● Task description
Every line of the listing below must be printed again exactly, apart from its pictures.

● Provided data
^^^^^^^^^^^^^^^^

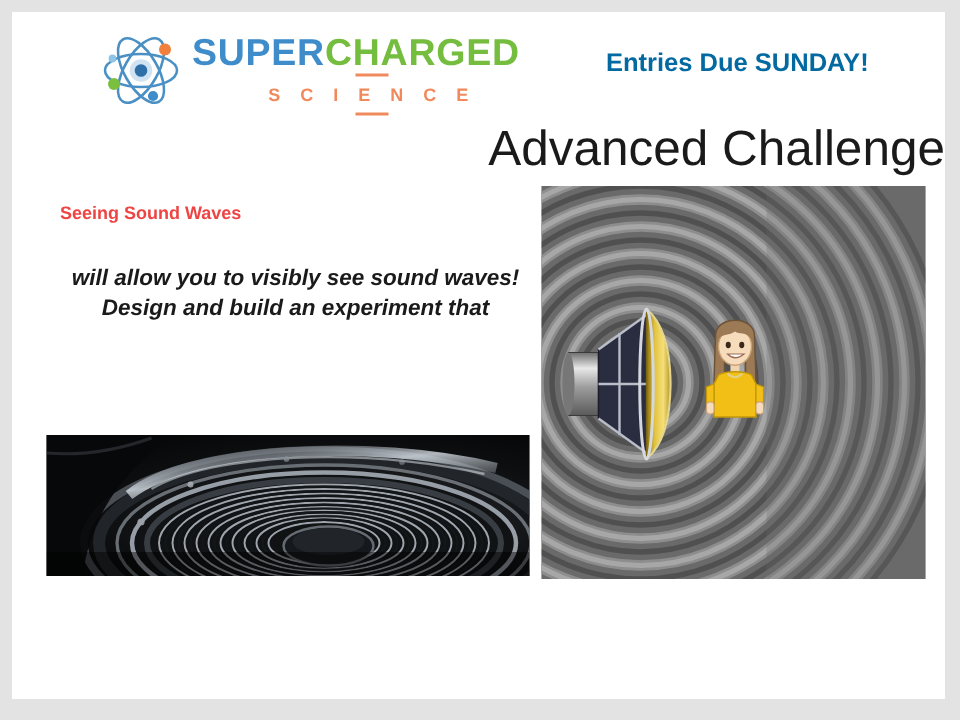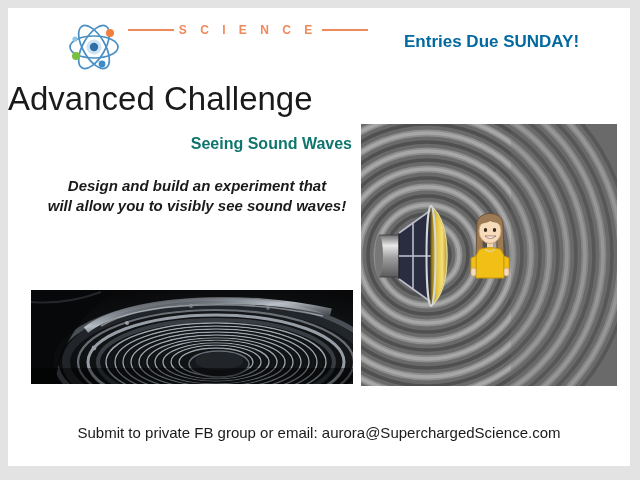--- a/index.html
+++ b/index.html
@@ -197,6 +197,9 @@
         </svg>
       </div>
       <div id="logo-wordmark">
+        <div class="wordmark-line1">
+          <span class="wm-super">SUPER</span><span class="wm-charged">CHARGED</span>
+        </div>
         <div class="wordmark-line2">
           <span class="wm-dash"></span>
           <span class="wm-science">S C I E N C E</span>

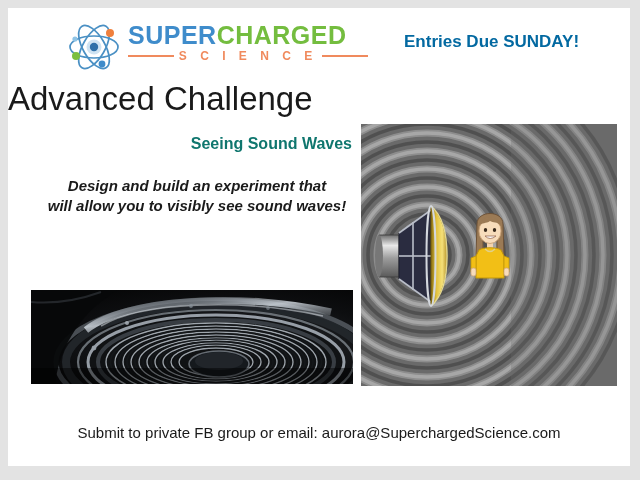--- a/index.html
+++ b/index.html
@@ -67,6 +67,7 @@
     display: flex;
     align-items: center;
     gap: 5px;
+    flex-direction: column;
   }
   .wm-dash {
     height: 2px;

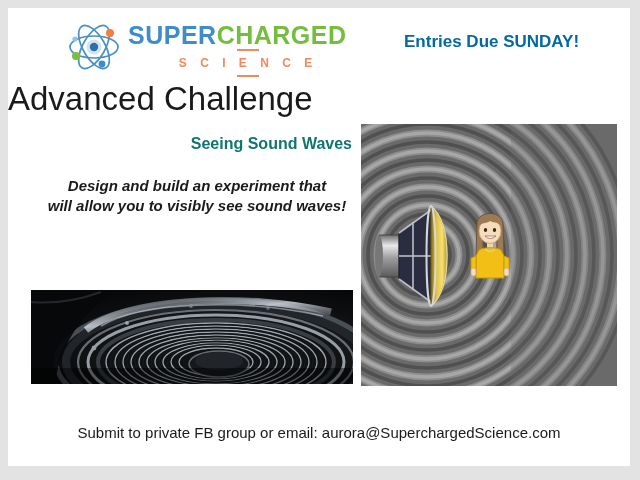--- a/index.html
+++ b/index.html
@@ -100,7 +100,7 @@
     left: 0;
     top: 72px;
     width: 622px;
-    text-align: left;
+    text-align: right;
     font-size: 33px;
     color: #1a1a1a;
     letter-spacing: 0px;

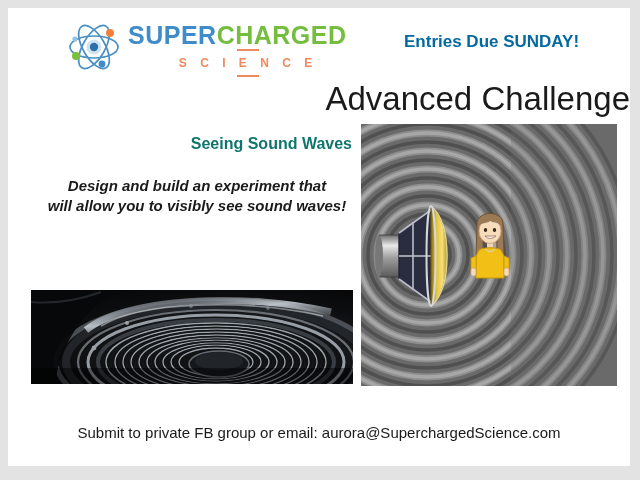--- a/index.html
+++ b/index.html
@@ -112,10 +112,10 @@
     left: 32px;
     top: 127px;
     width: 312px;
-    text-align: right;
-    font-size: 16px;
+    text-align: left;
+    font-size: 12px;
     font-weight: bold;
-    color: #0f766e;
+    color: #ef4444;
   }
   #challenge-desc {
     position: absolute;

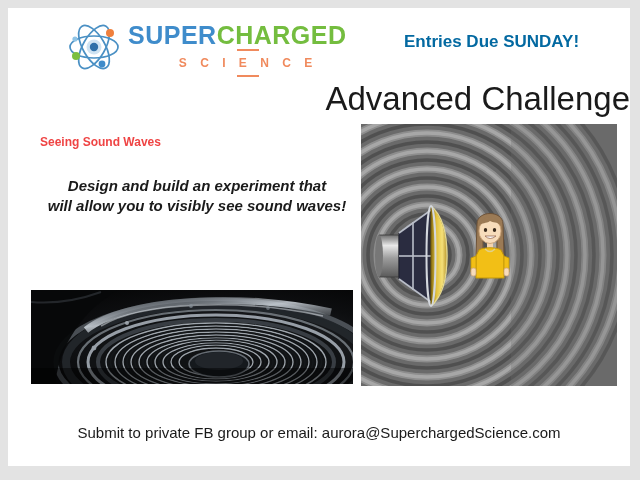--- a/index.html
+++ b/index.html
@@ -216,8 +216,8 @@
     <div id="subtitle">Seeing Sound Waves</div>
 
     <div id="challenge-desc">
+      <div>will allow you to visibly see sound waves!</div>
       <div>Design and build an experiment that</div>
-      <div>will allow you to visibly see sound waves!</div>
     </div>
 
     <div id="hint">

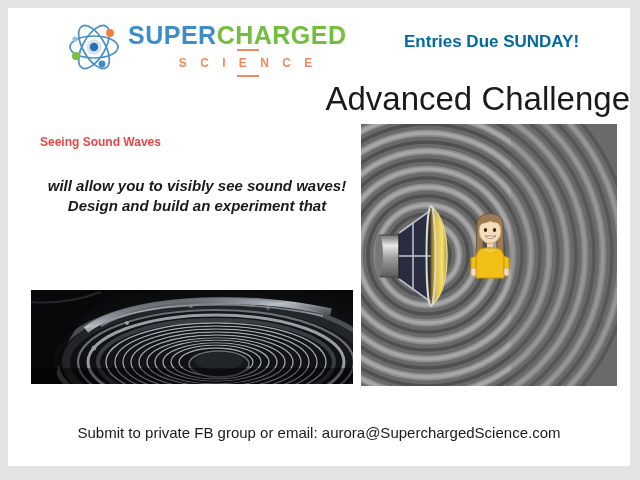--- a/index.html
+++ b/index.html
@@ -411,7 +411,6 @@
       </svg>
     </div>
 
-    <div id="footer-submit">Submit to private FB group or email: aurora@SuperchargedScience.com</div>
 
   </div>
 </div>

^^^^^^^^^^^^^^^^

● Solution
--- a/index.html
+++ b/index.html
@@ -197,6 +197,9 @@
         </svg>
       </div>
       <div id="logo-wordmark">
+        <div class="wordmark-line1">
+          <span class="wm-super">SUPER</span><span class="wm-charged">CHARGED</span>
+        </div>
         <div class="wordmark-line2">
           <span class="wm-dash"></span>
           <span class="wm-science">S C I E N C E</span>

--- a/index.html
+++ b/index.html
@@ -67,6 +67,7 @@
     display: flex;
     align-items: center;
     gap: 5px;
+    flex-direction: column;
   }
   .wm-dash {
     height: 2px;

--- a/index.html
+++ b/index.html
@@ -100,7 +100,7 @@
     left: 0;
     top: 72px;
     width: 622px;
-    text-align: left;
+    text-align: right;
     font-size: 33px;
     color: #1a1a1a;
     letter-spacing: 0px;

--- a/index.html
+++ b/index.html
@@ -112,10 +112,10 @@
     left: 32px;
     top: 127px;
     width: 312px;
-    text-align: right;
-    font-size: 16px;
+    text-align: left;
+    font-size: 12px;
     font-weight: bold;
-    color: #0f766e;
+    color: #ef4444;
   }
   #challenge-desc {
     position: absolute;

--- a/index.html
+++ b/index.html
@@ -216,8 +216,8 @@
     <div id="subtitle">Seeing Sound Waves</div>
 
     <div id="challenge-desc">
+      <div>will allow you to visibly see sound waves!</div>
       <div>Design and build an experiment that</div>
-      <div>will allow you to visibly see sound waves!</div>
     </div>
 
     <div id="hint">

--- a/index.html
+++ b/index.html
@@ -411,7 +411,6 @@
       </svg>
     </div>
 
-    <div id="footer-submit">Submit to private FB group or email: aurora@SuperchargedScience.com</div>
 
   </div>
 </div>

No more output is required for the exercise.